普段彼らはチビチビと蒸留酒を飲んでいるが、今だけは香りでは無く喉越しを楽しんでいる。
彼らがしたのはこうだ。
例えば、誰かをナイフで刺して怪我をさせたとしよう。このとき、当然違法に携帯した刃物をもって(銃刀法違反)服を切り裂いて(器物破損)人に怪我(傷害)させているのだから、一旦は三罪が成立することになる。このとき、警察は三回の逮捕によって最大20+3日を3回、即ち69日間被疑者を勾留することができる。
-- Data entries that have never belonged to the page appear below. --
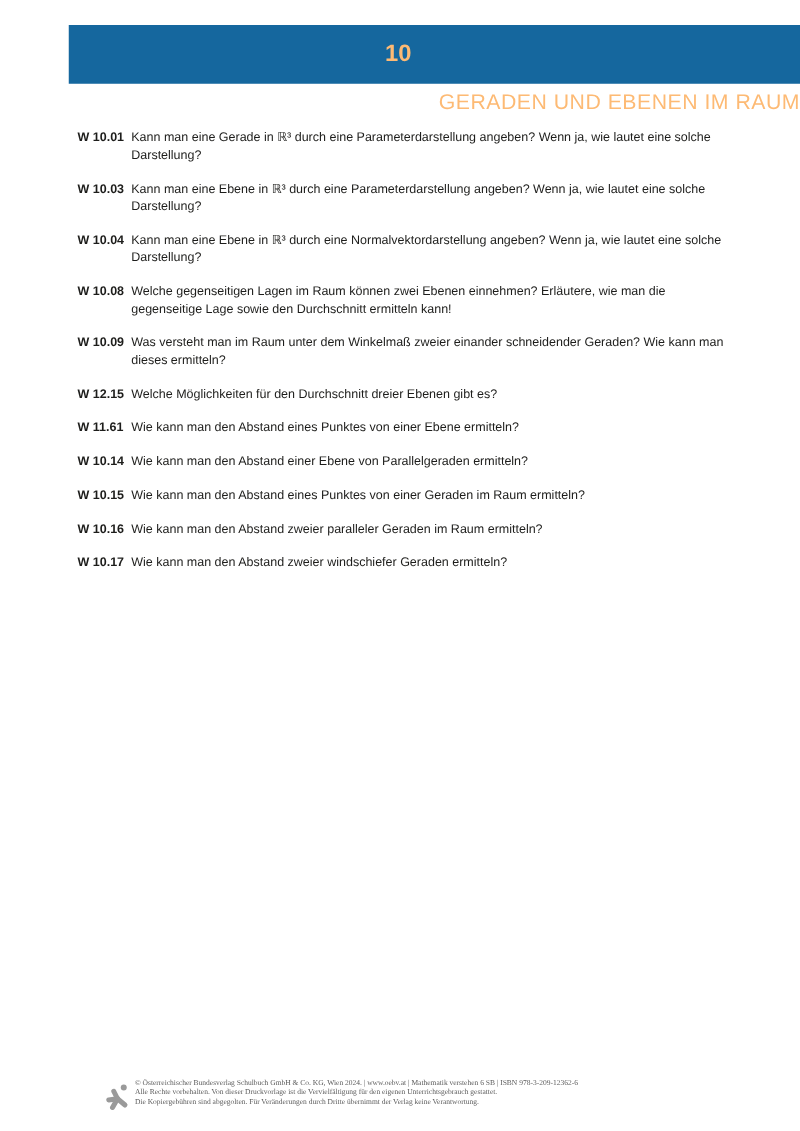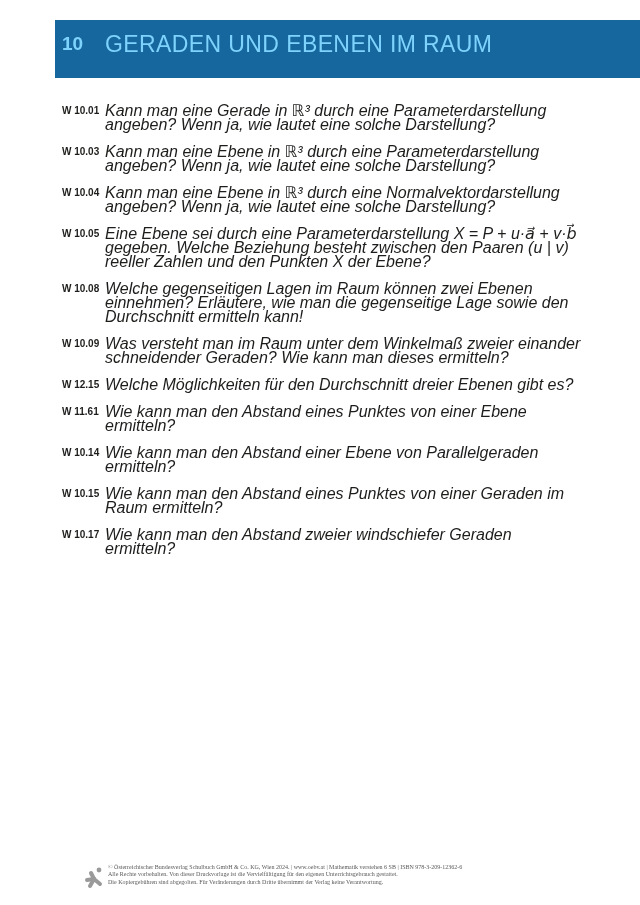--- a/index.html
+++ b/index.html
@@ -19,12 +19,13 @@
     left: 55px;
     top: 20px;
     right: 0;
-    height: 58px;
+    height: 47px;
     background: #15679e;
     display: flex;
     align-items: flex-start;
     padding: 13px 0 0 7px;
-    color: #7dd3fc;
+    color: #fdba74;
+    justify-content: flex-end;
   }
   .chapter-num {
     flex: 0 0 43px;

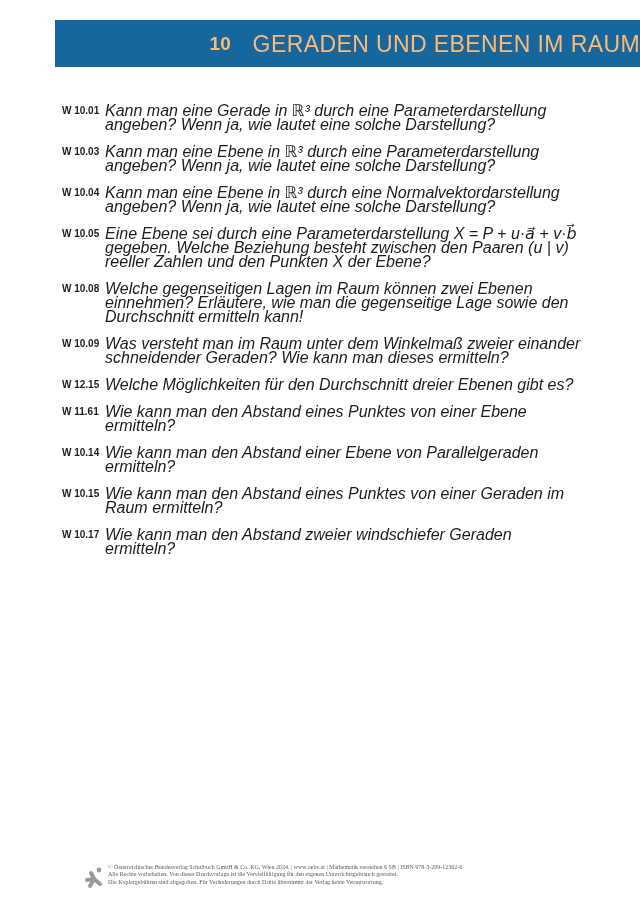--- a/index.html
+++ b/index.html
@@ -34,10 +34,11 @@
     line-height: 22px;
   }
   .chapter-title {
-    font-size: 23px;
+    font-size: 17px;
     font-weight: normal;
     letter-spacing: 0.4px;
     line-height: 22px;
+    margin-top: 38px;
   }
 
   

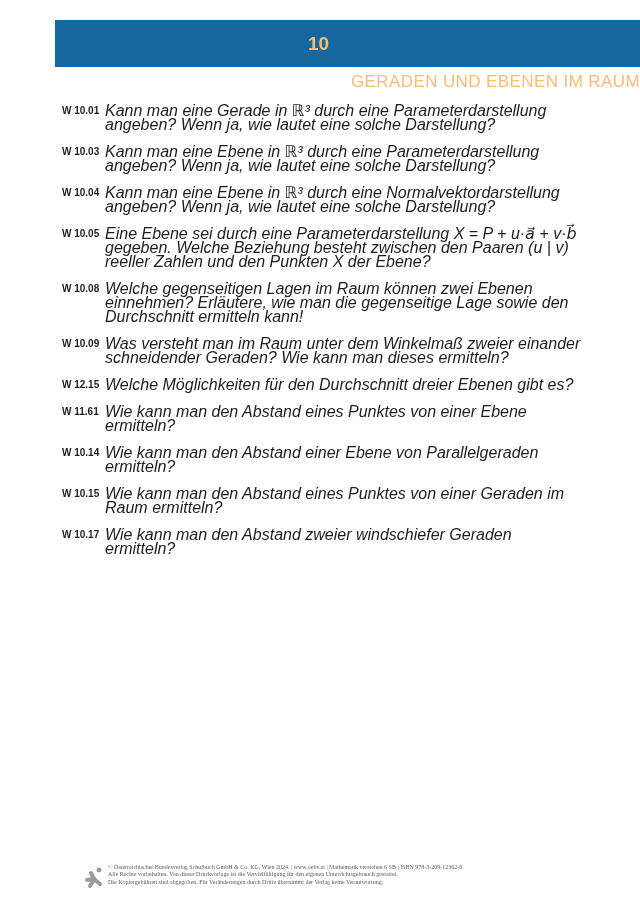--- a/index.html
+++ b/index.html
@@ -60,9 +60,8 @@
   }
   .q-text {
     width: 480px;
-    font-size: 16px;
+    font-size: 10px;
     line-height: 14px;
-    font-style: italic;
   }
 
   

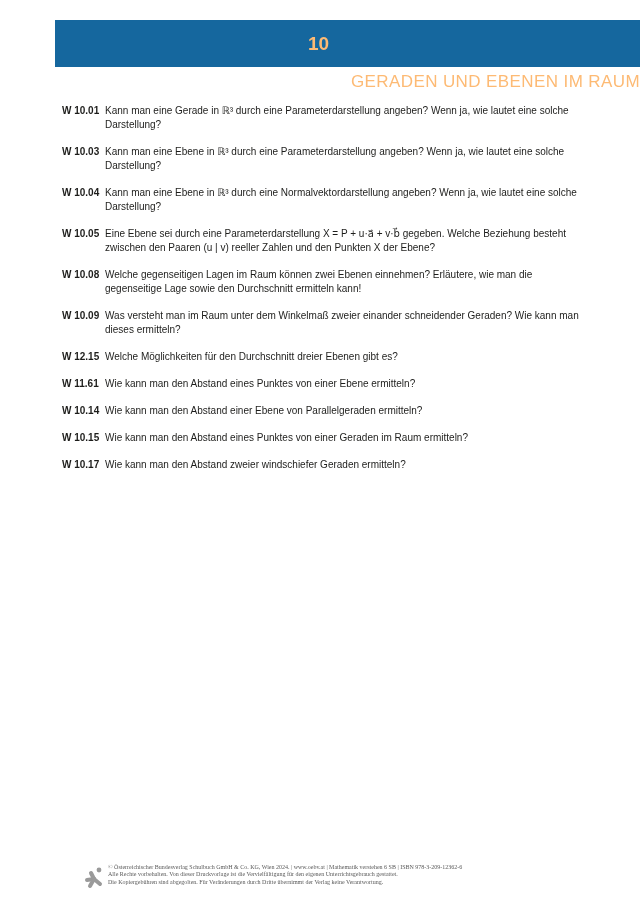--- a/index.html
+++ b/index.html
@@ -105,10 +105,6 @@
     <span class="q-text">Kann man eine Ebene in ℝ³ durch eine Normalvektordarstellung angeben? Wenn ja, wie lautet eine solche Darstellung?</span>
   </div>
 
-  <div class="q-row">
-    <span class="q-label">W 10.05</span>
-    <span class="q-text">Eine Ebene sei durch eine Parameterdarstellung X = P + u·a⃗ + v·b⃗ gegeben. Welche Beziehung besteht zwischen den Paaren (u | v) reeller Zahlen und den Punkten X der Ebene?</span>
-  </div>
 
 
 

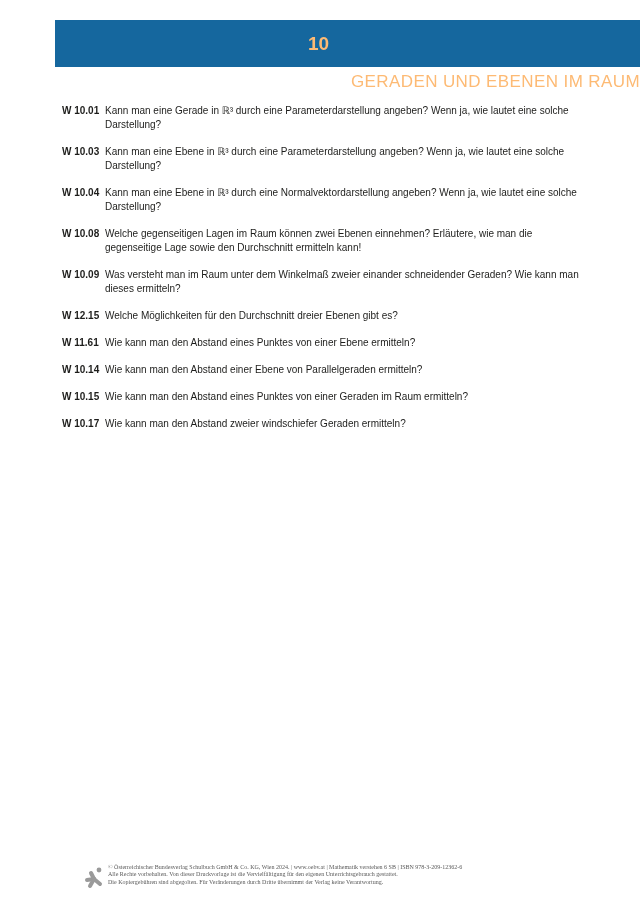--- a/index.html
+++ b/index.html
@@ -140,6 +140,10 @@
     <span class="q-text">Wie kann man den Abstand eines Punktes von einer Geraden im Raum ermitteln?</span>
   </div>
 
+  <div class="q-row">
+    <span class="q-label">W 10.16</span>
+    <span class="q-text">Wie kann man den Abstand zweier paralleler Geraden im Raum ermitteln?</span>
+  </div>
 
   <div class="q-row">
     <span class="q-label">W 10.17</span>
しかし、これは明らかに一つの事件(観念的競合)であって、一罪一逮捕一勾留の原則というものに反する。
これは、本来彼らがしたような『人権蹂躙』を抑止するために、『一つの事件に関する逮捕は一回のみ』とする原則であるが、しかし実務的にはそうもいかない。
ドーベック市刑法典は、自白を重要な立証要素とする犯罪が多く規定されている。これは、ドーベック市が個人の自由と人権を重視していることの裏返しであるのだが、すると今回のような場合に大変困ったことになる。
じゃあどうすれば良いか?
『別の事件』を探してくれば良いのだ。
例えば今回の場合、一回目の逮捕は「市財産である道路を破損させた(器物破損)」という罪状で行われている。
しかし、今さきほど行われた逮捕は「警察官の職務を有形力を行使して妨害させた(公務執行妨害)」という罪状で行われた。
おお、被害者も罪名も行為も全然違う別の事件だ。これは改めて捜査しなければ!
これが通るのである。
リアムが前世居た世界では、例えば本来殺人罪で逮捕すべき被疑者を死体遺棄で逮捕して、後日殺人で再逮捕するといったことは普通に横行しているのだが、今回ドーベック市警察局が行った再逮捕は、前世世界の裁判所から令状が発行されるか微妙なレベルであった。しかし今回、ドーベック市の裁判官は捜査機関の請求を認容して逮捕令状を発布した。
マルコムは、賢かった。
賢かったから、勾留が精々23日で終わると知っていたし、だからこそ、耐えた。
しかし、彼はまた、捜査機関が切った手札の意味を理解してしまった。
人は、ゴールが見えているなら、走り切ることができる。
ゴールの後、引き返せと言われたら?
崩れ落ちるしか無い。
彼は、全てを自白した。
こういった長期間の身柄拘束は、後世の法学者から「人質司法」であるとして激烈な非難を加えられることになるのだが、その後世に於いてすら、捜査機関の強力な『真実究明手段』として常用されているのはまた別の話である。今はただ、
「いや~! 勉強しといて良かった!」
「だろ~!?」
「カルメン様~! 大好き!!!」
公安刑事らに求められる広範な知識と、その理由が理解されたこと、そしてこれまでの学修努力が無駄では無かったこと、ツマミがアツアツで提供されたことを喜ぶべきであろう。